Was sind die sogenannten Drawing Hands, und wie spielt man diese. Eine Drawing Hand sind die Karten, welche noch einer Verbesserung bedürfen, um zu gewinnen. Es gibt mehrere Möglichkeiten der Drawing Hands. Die Drawing Hands mit z. B. zwei Paaren oder einem Set benötigen eine Verbesserung zu einem Full House, haben aber auch ohne diese Verbesserung durchaus eine Chance, den Pott zu gewinnen.
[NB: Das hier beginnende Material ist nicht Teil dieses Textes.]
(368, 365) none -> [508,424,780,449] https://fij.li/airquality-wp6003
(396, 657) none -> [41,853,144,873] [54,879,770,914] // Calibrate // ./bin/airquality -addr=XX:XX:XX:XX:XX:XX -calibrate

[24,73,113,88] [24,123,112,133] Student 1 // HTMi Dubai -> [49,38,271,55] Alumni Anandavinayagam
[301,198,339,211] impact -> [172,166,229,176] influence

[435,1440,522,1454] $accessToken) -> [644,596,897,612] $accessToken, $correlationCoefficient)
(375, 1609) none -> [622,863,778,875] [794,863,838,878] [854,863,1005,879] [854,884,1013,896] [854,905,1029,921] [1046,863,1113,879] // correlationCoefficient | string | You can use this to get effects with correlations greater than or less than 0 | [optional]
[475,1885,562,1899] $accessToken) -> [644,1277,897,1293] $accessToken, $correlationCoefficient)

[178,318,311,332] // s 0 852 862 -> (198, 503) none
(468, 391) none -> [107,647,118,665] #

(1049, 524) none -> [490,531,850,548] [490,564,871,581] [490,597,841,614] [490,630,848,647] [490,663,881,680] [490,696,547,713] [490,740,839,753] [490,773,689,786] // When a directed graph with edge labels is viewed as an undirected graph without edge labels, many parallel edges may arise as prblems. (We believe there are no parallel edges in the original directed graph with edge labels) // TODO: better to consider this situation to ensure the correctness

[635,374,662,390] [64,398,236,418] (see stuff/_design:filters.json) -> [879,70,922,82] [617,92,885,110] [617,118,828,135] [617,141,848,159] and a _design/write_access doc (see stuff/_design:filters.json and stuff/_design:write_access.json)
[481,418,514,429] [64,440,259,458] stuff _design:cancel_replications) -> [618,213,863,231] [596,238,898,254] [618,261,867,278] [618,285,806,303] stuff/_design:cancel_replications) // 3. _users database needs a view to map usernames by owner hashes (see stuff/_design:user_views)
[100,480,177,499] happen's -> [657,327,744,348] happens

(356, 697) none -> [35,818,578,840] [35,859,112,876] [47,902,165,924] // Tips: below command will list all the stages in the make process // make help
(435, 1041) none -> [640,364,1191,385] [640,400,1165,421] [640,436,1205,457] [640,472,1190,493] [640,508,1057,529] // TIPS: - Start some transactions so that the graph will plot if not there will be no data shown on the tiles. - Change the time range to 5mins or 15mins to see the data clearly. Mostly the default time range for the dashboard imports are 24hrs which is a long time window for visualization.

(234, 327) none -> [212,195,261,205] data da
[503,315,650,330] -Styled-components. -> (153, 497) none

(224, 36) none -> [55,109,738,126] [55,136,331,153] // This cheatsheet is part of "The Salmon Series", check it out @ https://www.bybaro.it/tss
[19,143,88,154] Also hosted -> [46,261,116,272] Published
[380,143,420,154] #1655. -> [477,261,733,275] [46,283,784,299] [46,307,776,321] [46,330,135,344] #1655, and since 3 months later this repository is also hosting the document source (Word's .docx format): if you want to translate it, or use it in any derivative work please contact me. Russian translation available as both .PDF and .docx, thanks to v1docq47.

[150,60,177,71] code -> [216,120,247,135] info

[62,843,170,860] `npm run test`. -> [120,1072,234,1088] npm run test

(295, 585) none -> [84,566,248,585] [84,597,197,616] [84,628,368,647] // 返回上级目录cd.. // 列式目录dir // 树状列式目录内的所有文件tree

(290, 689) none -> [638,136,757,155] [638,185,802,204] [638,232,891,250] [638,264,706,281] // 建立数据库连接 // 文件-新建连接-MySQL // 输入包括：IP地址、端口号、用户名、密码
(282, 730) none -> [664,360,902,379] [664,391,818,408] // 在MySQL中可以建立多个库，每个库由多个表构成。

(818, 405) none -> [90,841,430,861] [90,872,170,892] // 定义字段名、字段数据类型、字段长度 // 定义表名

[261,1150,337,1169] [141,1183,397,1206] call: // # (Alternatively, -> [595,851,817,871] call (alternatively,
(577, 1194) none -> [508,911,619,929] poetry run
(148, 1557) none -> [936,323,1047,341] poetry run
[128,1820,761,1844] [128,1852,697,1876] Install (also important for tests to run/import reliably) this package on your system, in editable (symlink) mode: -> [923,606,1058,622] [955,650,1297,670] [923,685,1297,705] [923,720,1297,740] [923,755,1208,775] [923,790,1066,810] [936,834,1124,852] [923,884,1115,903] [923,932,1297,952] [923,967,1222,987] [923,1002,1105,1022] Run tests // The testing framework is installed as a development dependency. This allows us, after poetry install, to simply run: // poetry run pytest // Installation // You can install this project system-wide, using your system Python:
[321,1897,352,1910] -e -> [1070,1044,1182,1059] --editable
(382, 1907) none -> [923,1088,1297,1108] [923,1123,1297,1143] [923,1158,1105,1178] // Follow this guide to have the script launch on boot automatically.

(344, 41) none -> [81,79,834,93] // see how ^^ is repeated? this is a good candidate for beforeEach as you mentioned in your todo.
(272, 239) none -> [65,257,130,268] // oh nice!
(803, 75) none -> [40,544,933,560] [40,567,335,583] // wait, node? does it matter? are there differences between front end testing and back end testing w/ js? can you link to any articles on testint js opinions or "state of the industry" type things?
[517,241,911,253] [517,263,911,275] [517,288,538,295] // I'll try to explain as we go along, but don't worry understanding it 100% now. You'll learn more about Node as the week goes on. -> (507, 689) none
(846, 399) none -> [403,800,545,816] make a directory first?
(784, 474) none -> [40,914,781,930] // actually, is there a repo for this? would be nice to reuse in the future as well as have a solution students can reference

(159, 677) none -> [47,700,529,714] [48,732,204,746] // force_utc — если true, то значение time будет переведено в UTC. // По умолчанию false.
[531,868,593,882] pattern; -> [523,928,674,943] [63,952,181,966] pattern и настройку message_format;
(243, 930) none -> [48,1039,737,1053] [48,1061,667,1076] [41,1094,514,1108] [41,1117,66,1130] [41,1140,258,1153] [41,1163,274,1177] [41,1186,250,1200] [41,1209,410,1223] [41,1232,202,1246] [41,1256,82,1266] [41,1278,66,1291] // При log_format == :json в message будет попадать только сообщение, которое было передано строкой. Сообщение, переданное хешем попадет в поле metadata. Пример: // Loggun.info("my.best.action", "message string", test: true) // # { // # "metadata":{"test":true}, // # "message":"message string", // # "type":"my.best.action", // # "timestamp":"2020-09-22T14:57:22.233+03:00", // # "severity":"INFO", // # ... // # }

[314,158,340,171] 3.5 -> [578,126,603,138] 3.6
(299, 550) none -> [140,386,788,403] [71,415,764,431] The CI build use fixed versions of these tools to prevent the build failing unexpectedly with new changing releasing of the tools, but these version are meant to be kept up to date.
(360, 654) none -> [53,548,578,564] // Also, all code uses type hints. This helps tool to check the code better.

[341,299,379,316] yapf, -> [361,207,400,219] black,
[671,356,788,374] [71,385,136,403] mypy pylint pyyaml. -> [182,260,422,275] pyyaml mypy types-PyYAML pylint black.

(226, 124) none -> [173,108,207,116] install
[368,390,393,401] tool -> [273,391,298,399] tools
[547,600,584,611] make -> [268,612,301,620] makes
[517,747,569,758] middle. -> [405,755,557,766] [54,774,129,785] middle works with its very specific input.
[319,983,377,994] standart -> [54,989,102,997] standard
Idealerweise benötigt die Drawing Hand nur noch eine zusätzliche Karte, um den Flush zu bilden und noch besser führt diese fehlende Karte zu einem open-end Straight. Dies ist wichtig, wenn man den Pott durch die Bildung eines Pairs gewinnen möchte.
Besonders wichtig ist das Wissen um die Gefährlichkeit des erwünschten Straight Draws. Sollte ein Flush bereits möglich sein, besteht das Risiko, bereits drawing dead zu sein. Es gibt eine nicht verbindliche Regel die besagt, dass man, sofern man bereits einen Flush erreicht hat, nicht noch auf einen Straight hinarbeiten sollte. Bereits die Möglichkeit eines Flush Draws verringert die Wertigkeit eines Straight Draws, weil die Wahrscheinlichkeit gegeben ist, dass ein Viertel der Karten, die einem beim Straight helfen, zeitgleich auch einem Gegenspieler zum Flush verhelfen können. Mit mehreren Flush-Möglichkeiten auf dem Table sinken die realen Outs auf die Hälfte. Das kann oft genug Grund sein, auszusteigen, sofern der Pott nicht ungewöhnlich groß ist.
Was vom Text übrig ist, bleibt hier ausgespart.